— Given records —
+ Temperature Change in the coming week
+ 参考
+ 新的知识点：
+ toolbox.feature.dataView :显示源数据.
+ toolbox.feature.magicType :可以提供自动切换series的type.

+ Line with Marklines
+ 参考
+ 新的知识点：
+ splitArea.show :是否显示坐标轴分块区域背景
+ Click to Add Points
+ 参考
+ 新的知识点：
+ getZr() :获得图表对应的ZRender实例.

— What is being asked —
The records above should be copied out again in full, exactly as they appear.

— Solution to this problem —
+ Temperature Change in the coming week
+ 参考
+ 新的知识点：
+ toolbox.feature.dataView :显示源数据.
+ toolbox.feature.magicType :可以提供自动切换series的type.

+ Line with Marklines
+ 参考
+ 新的知识点：
+ splitArea.show :是否显示坐标轴分块区域背景
+ Click to Add Points
+ 参考
+ 新的知识点：
+ getZr() :获得图表对应的ZRender实例.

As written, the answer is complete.